## EXERCISE OBJECTIVE
Note each line in the data below that holds "color", and copy it.

## MATERIAL FOR THIS EXERCISE

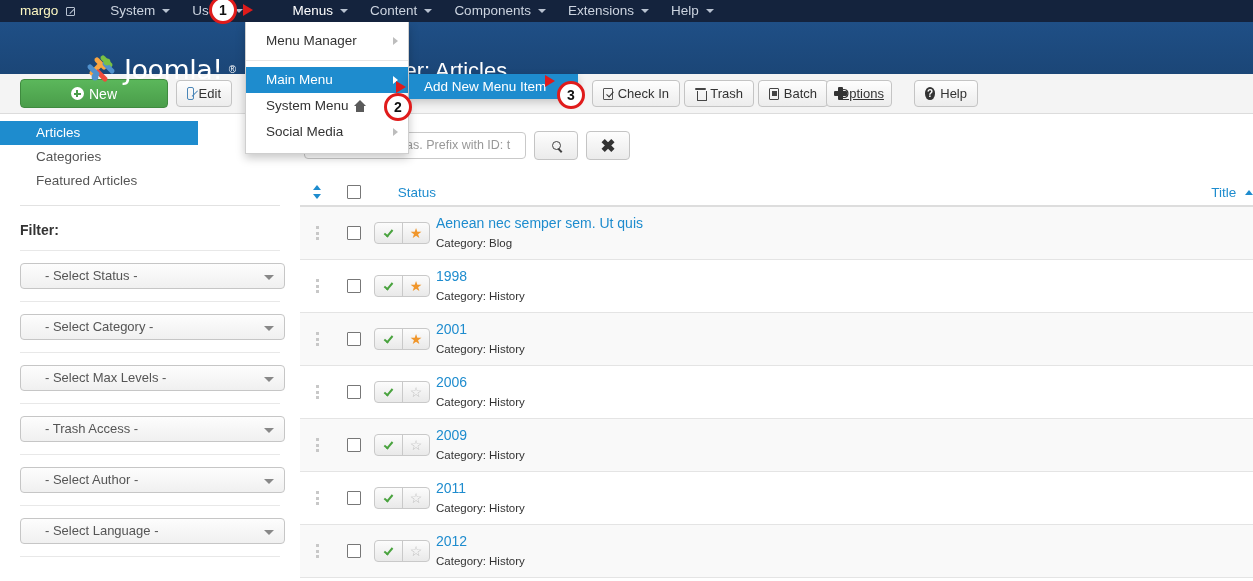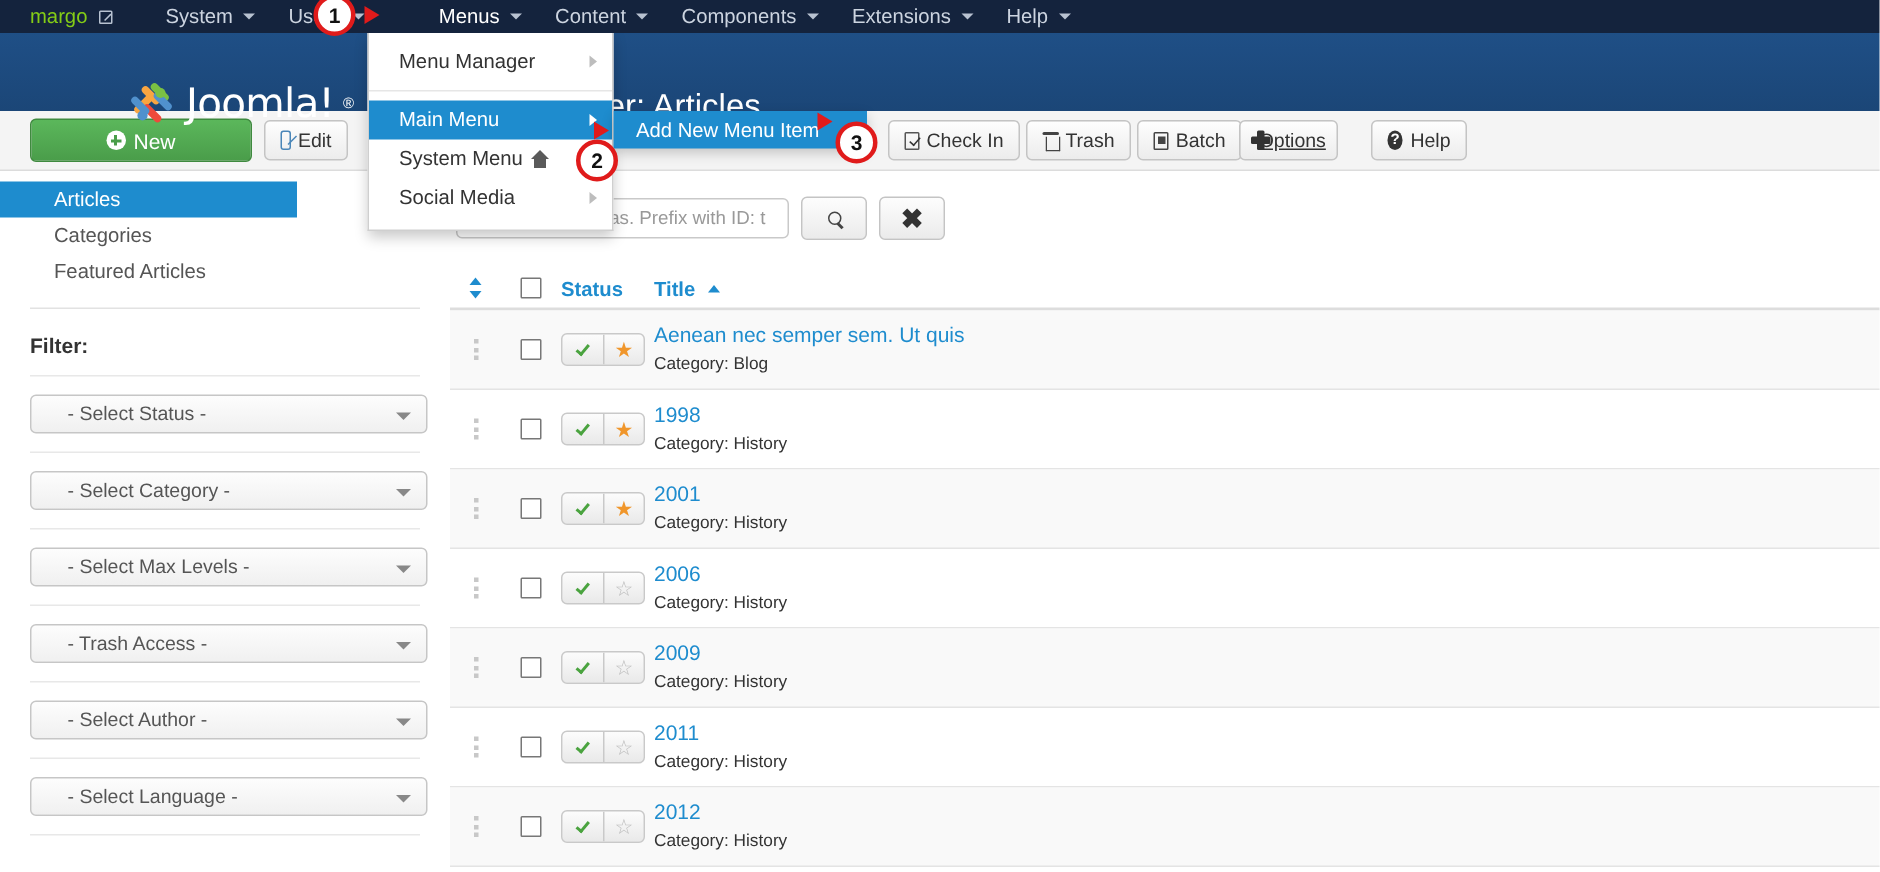--- a/index.html
+++ b/index.html
@@ -28,7 +28,7 @@
     cursor: pointer;
     display: flex; align-items: center; gap: 4px;
   }
-  .nav-item.brand { color: #84cc16; padding-left: 20px; padding-right: 24px; }
+  .nav-item.brand { color: #fef9c3; padding-left: 20px; padding-right: 24px; }
   .nav-item.active { color: #fff; }
   .caret-down {
     display: inline-block;

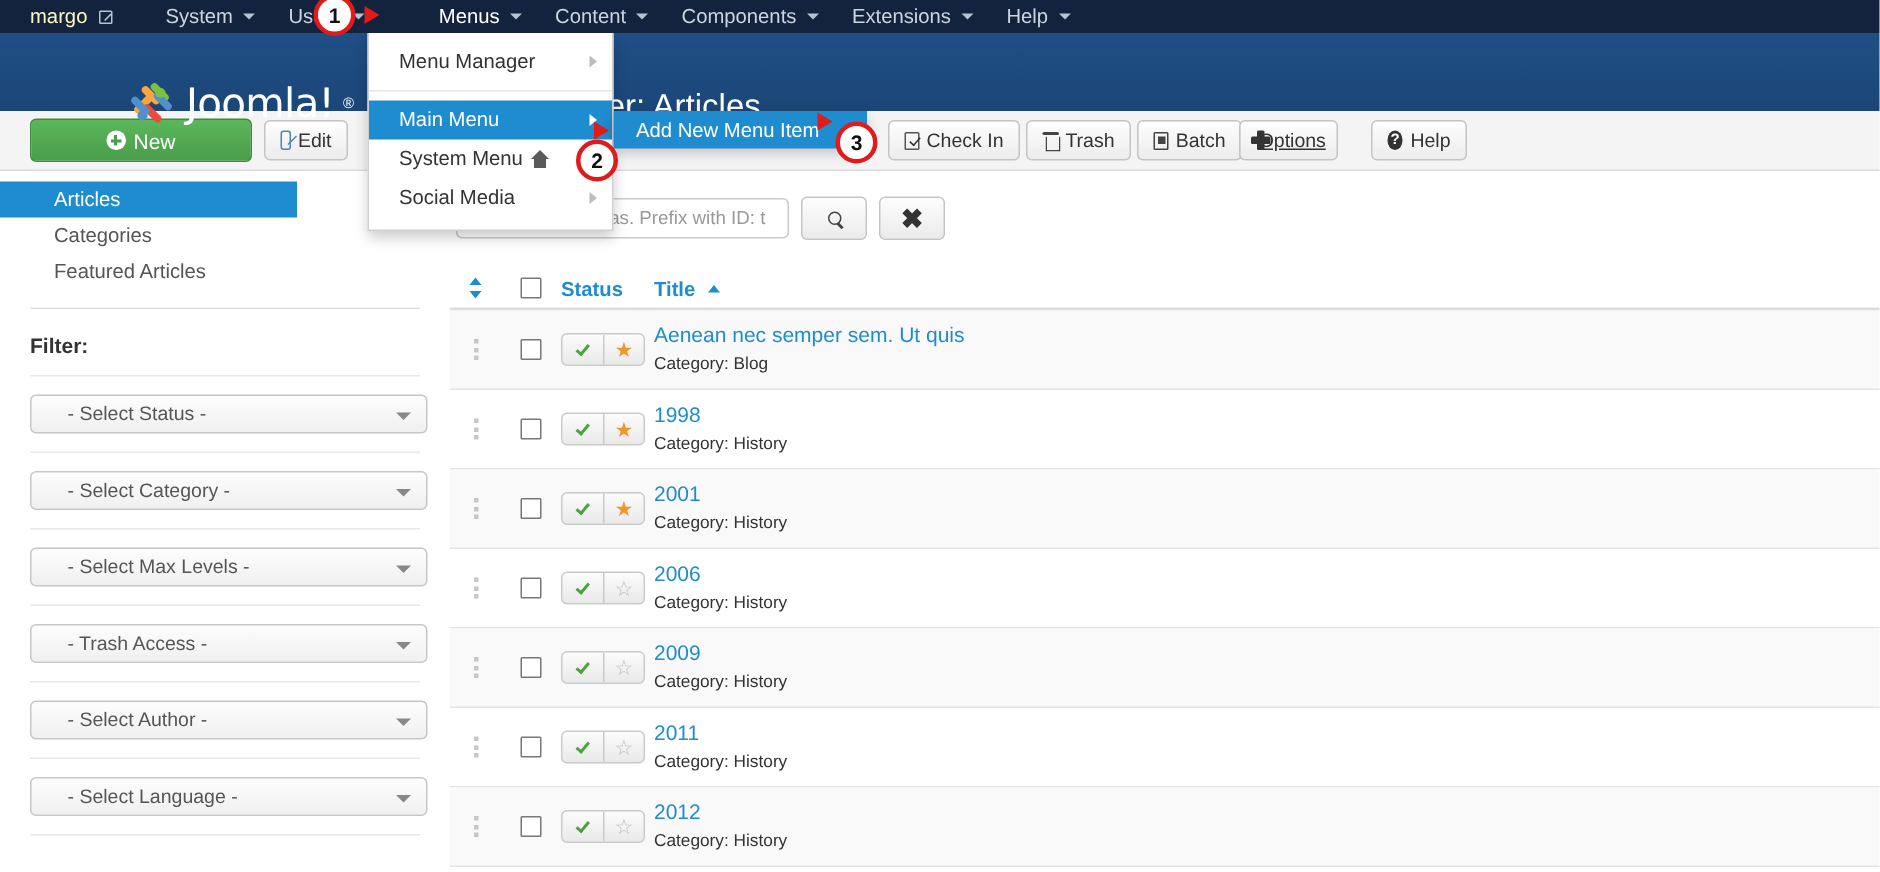--- a/index.html
+++ b/index.html
@@ -261,7 +261,7 @@
     height: 28px;
     display: flex; align-items: center;
     border-bottom: 2px solid #dddddd;
-    font-size: 13.5px; font-weight: bold; color: #1e8cce;
+    font-size: 13.5px; font-weight: normal; color: #1e8cce; text-align: right;
   }
   .col-ord { width: 34px; display: flex; justify-content: center; }
   .col-chk { width: 40px; display: flex; justify-content: center; }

## RESPONSE FOR THIS EXERCISE
-  .nav-item.brand { color: #84cc16; padding-left: 20px; padding-right: 24px; }
+  .nav-item.brand { color: #fef9c3; padding-left: 20px; padding-right: 24px; }
   .nav-item.active { color: #fff; }
-    font-size: 13.5px; font-weight: bold; color: #1e8cce;
+    font-size: 13.5px; font-weight: normal; color: #1e8cce; text-align: right;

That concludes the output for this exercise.